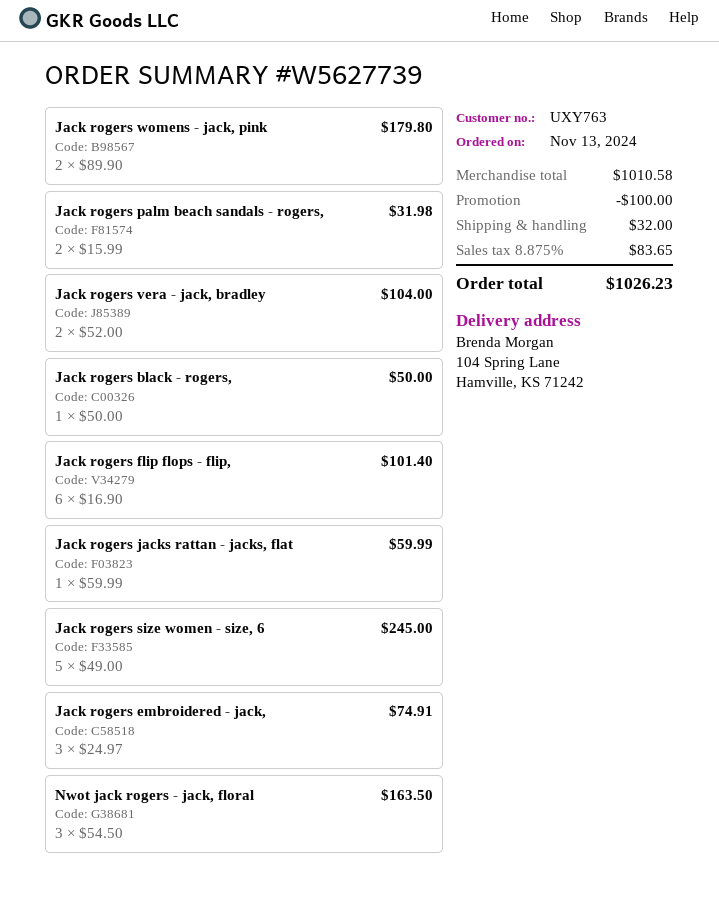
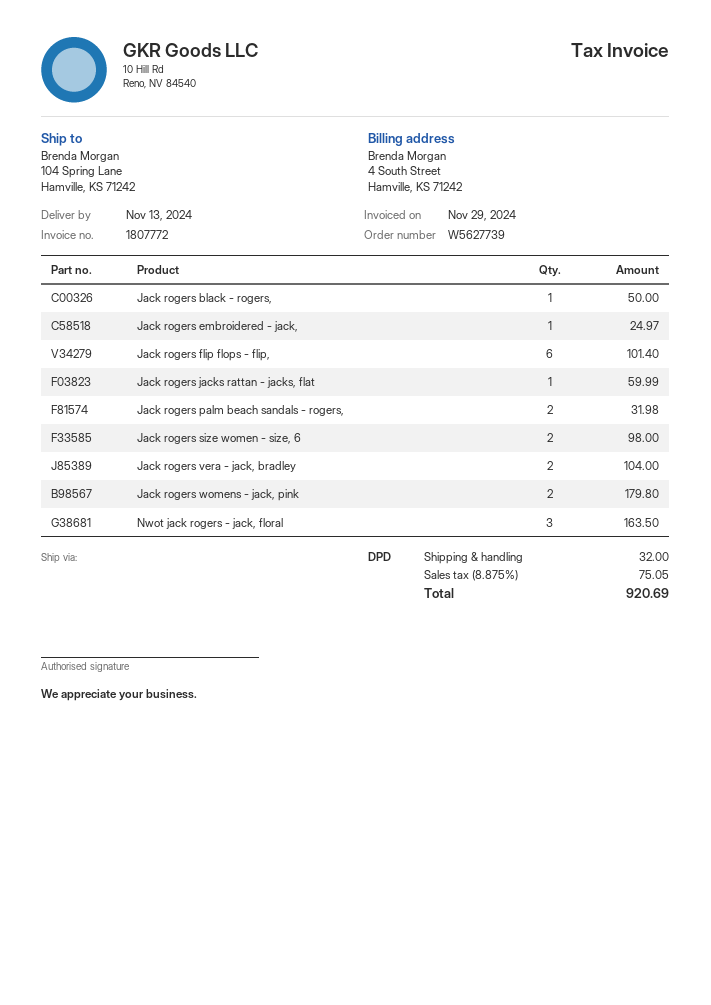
Jack rogers size women - size, 6: 5 for 245.00 -> 2 for 98.00
Jack rogers embroidered - jack,: 3 for 74.91 -> 1 for 24.97
discount: 100.00 -> none
tax: 8.875% = 83.65 -> 8.875% = 75.05
total: 1026.23 -> 920.69

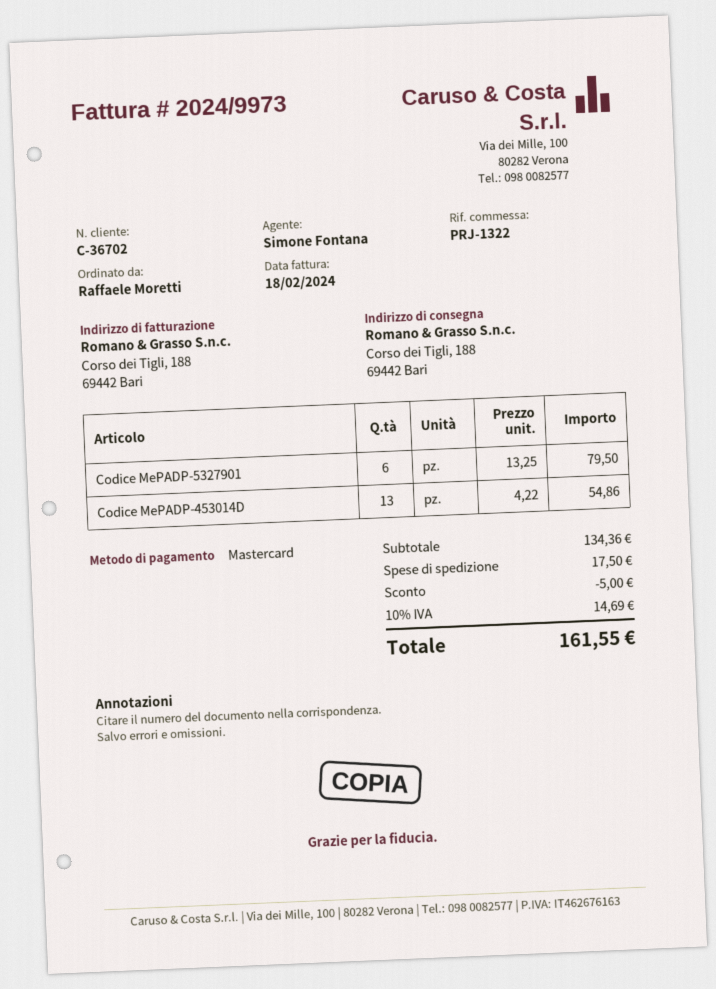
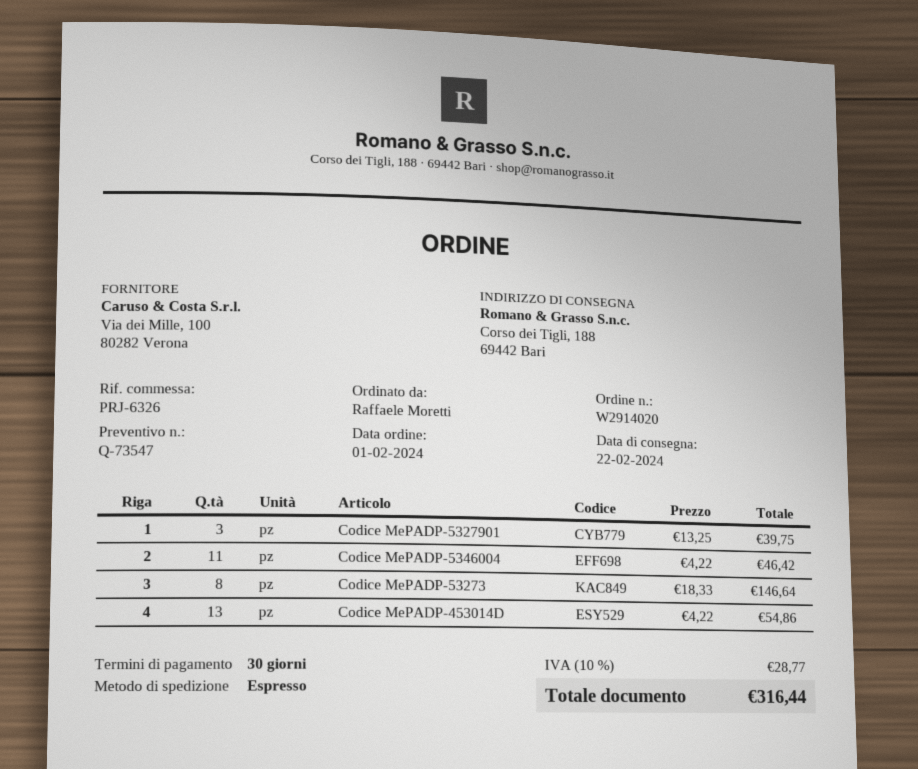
reference: PRJ-1322 -> PRJ-6326
Codice MePADP-5327901: 6 x 13.25 = 79.50 -> 3 x 13.25 = 39.75
Codice MePADP-5346004: none -> 11 x 4.22 = 46.42
Codice MePADP-53273: none -> 8 x 18.33 = 146.64
discount: 5.00 -> none
shipping: 17.50 -> none
tax: 10% = 14.69 -> 10% = 28.77
total: 161.55 -> 316.44

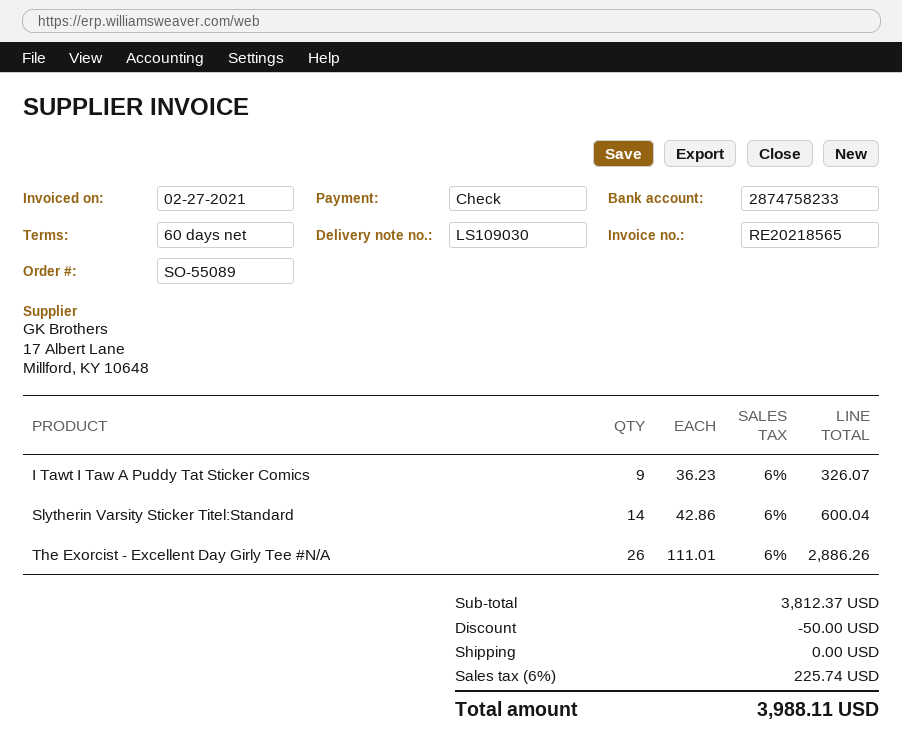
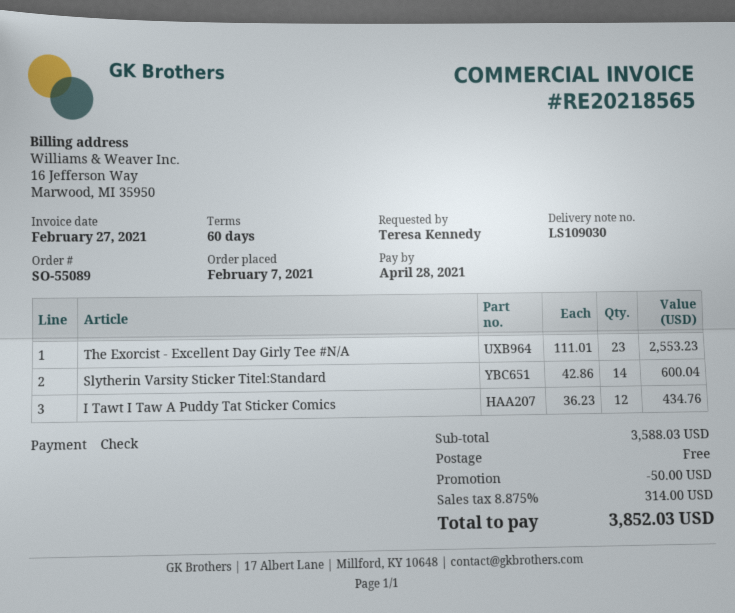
I Tawt I Taw A Puddy Tat Sticker Comics: 9 x 36.23 = 326.07 -> 12 x 36.23 = 434.76
The Exorcist - Excellent Day Girly Tee #N/A: 26 x 111.01 = 2886.26 -> 23 x 111.01 = 2553.23
subtotal: 3812.37 -> 3588.03
tax: 6% = 225.74 -> 8.875% = 314.00
total: 3988.11 -> 3852.03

**EXERCISE DETAILS**
The whole listing above, minus its pictures, is what you should write out word for word.

**WRITTEN REPLY**
Jack rogers size women - size, 6: 5 for 245.00 -> 2 for 98.00
Jack rogers embroidered - jack,: 3 for 74.91 -> 1 for 24.97
discount: 100.00 -> none
tax: 8.875% = 83.65 -> 8.875% = 75.05
total: 1026.23 -> 920.69

reference: PRJ-1322 -> PRJ-6326
Codice MePADP-5327901: 6 x 13.25 = 79.50 -> 3 x 13.25 = 39.75
Codice MePADP-5346004: none -> 11 x 4.22 = 46.42
Codice MePADP-53273: none -> 8 x 18.33 = 146.64
discount: 5.00 -> none
shipping: 17.50 -> none
tax: 10% = 14.69 -> 10% = 28.77
total: 161.55 -> 316.44

I Tawt I Taw A Puddy Tat Sticker Comics: 9 x 36.23 = 326.07 -> 12 x 36.23 = 434.76
The Exorcist - Excellent Day Girly Tee #N/A: 26 x 111.01 = 2886.26 -> 23 x 111.01 = 2553.23
subtotal: 3812.37 -> 3588.03
tax: 6% = 225.74 -> 8.875% = 314.00
total: 3988.11 -> 3852.03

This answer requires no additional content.